## [Exercise prompt]
Please write out the whole listing that follows exactly; the pictures stay out.

## [Material supplied]
——————

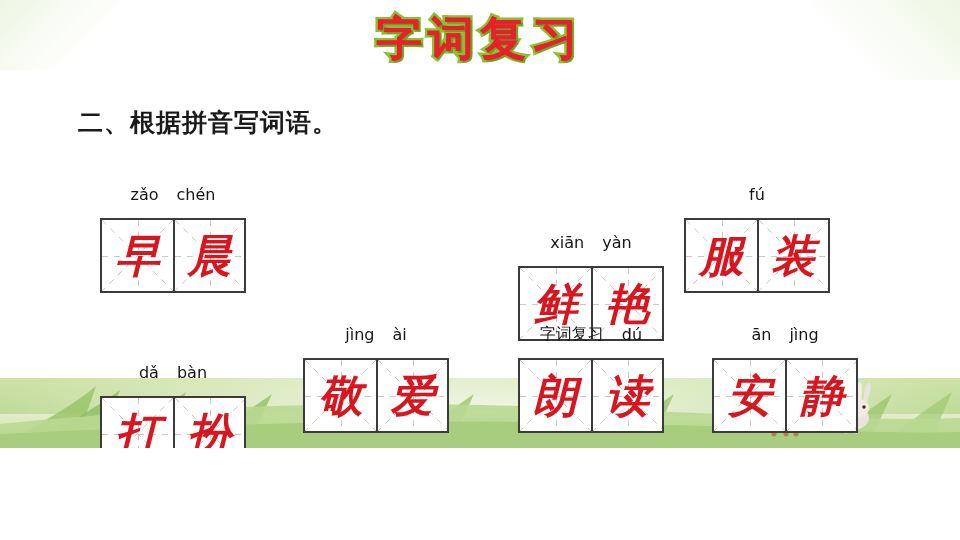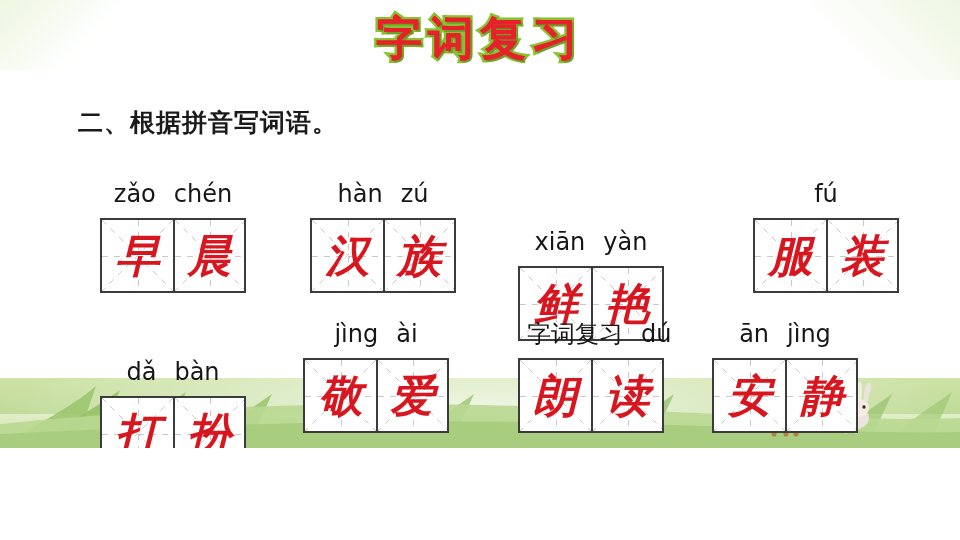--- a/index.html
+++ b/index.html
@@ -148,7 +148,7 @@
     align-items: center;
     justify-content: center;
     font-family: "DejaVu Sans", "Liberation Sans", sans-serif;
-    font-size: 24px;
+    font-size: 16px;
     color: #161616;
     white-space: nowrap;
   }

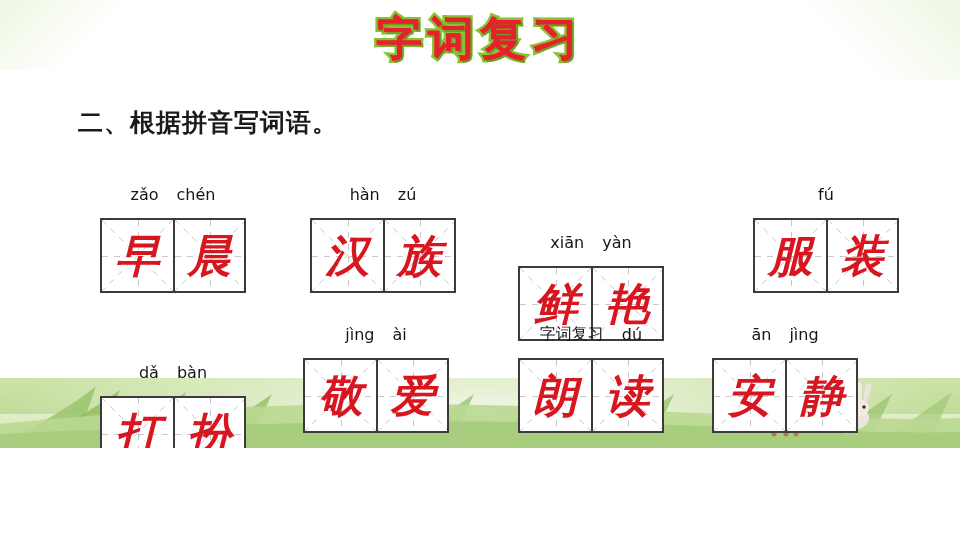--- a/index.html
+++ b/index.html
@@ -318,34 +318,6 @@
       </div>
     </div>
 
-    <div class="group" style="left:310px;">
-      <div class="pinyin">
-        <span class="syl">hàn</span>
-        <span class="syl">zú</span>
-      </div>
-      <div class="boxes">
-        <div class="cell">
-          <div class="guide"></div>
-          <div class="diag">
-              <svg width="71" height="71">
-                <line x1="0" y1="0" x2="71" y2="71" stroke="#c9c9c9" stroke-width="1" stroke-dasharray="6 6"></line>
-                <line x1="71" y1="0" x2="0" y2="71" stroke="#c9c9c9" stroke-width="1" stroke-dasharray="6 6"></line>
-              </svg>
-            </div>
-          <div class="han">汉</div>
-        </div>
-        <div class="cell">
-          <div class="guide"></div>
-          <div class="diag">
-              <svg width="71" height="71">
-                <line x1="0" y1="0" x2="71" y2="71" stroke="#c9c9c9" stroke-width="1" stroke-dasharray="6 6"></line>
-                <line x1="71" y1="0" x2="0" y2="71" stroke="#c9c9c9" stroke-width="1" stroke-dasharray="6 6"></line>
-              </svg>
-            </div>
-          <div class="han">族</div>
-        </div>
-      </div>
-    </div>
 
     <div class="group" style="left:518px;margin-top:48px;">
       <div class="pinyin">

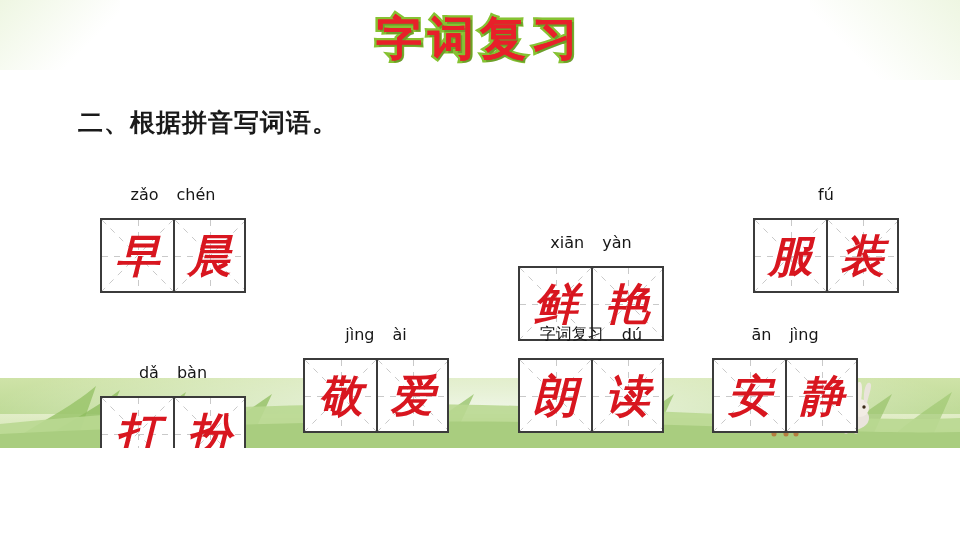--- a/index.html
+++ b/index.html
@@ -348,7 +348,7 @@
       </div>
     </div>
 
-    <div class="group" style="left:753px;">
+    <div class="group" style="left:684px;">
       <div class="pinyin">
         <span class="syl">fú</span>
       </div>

——————

## [Reply to the task]
--- a/index.html
+++ b/index.html
@@ -148,7 +148,7 @@
     align-items: center;
     justify-content: center;
     font-family: "DejaVu Sans", "Liberation Sans", sans-serif;
-    font-size: 24px;
+    font-size: 16px;
     color: #161616;
     white-space: nowrap;
   }

--- a/index.html
+++ b/index.html
@@ -318,34 +318,6 @@
       </div>
     </div>
 
-    <div class="group" style="left:310px;">
-      <div class="pinyin">
-        <span class="syl">hàn</span>
-        <span class="syl">zú</span>
-      </div>
-      <div class="boxes">
-        <div class="cell">
-          <div class="guide"></div>
-          <div class="diag">
-              <svg width="71" height="71">
-                <line x1="0" y1="0" x2="71" y2="71" stroke="#c9c9c9" stroke-width="1" stroke-dasharray="6 6"></line>
-                <line x1="71" y1="0" x2="0" y2="71" stroke="#c9c9c9" stroke-width="1" stroke-dasharray="6 6"></line>
-              </svg>
-            </div>
-          <div class="han">汉</div>
-        </div>
-        <div class="cell">
-          <div class="guide"></div>
-          <div class="diag">
-              <svg width="71" height="71">
-                <line x1="0" y1="0" x2="71" y2="71" stroke="#c9c9c9" stroke-width="1" stroke-dasharray="6 6"></line>
-                <line x1="71" y1="0" x2="0" y2="71" stroke="#c9c9c9" stroke-width="1" stroke-dasharray="6 6"></line>
-              </svg>
-            </div>
-          <div class="han">族</div>
-        </div>
-      </div>
-    </div>
 
     <div class="group" style="left:518px;margin-top:48px;">
       <div class="pinyin">

--- a/index.html
+++ b/index.html
@@ -348,7 +348,7 @@
       </div>
     </div>
 
-    <div class="group" style="left:753px;">
+    <div class="group" style="left:684px;">
       <div class="pinyin">
         <span class="syl">fú</span>
       </div>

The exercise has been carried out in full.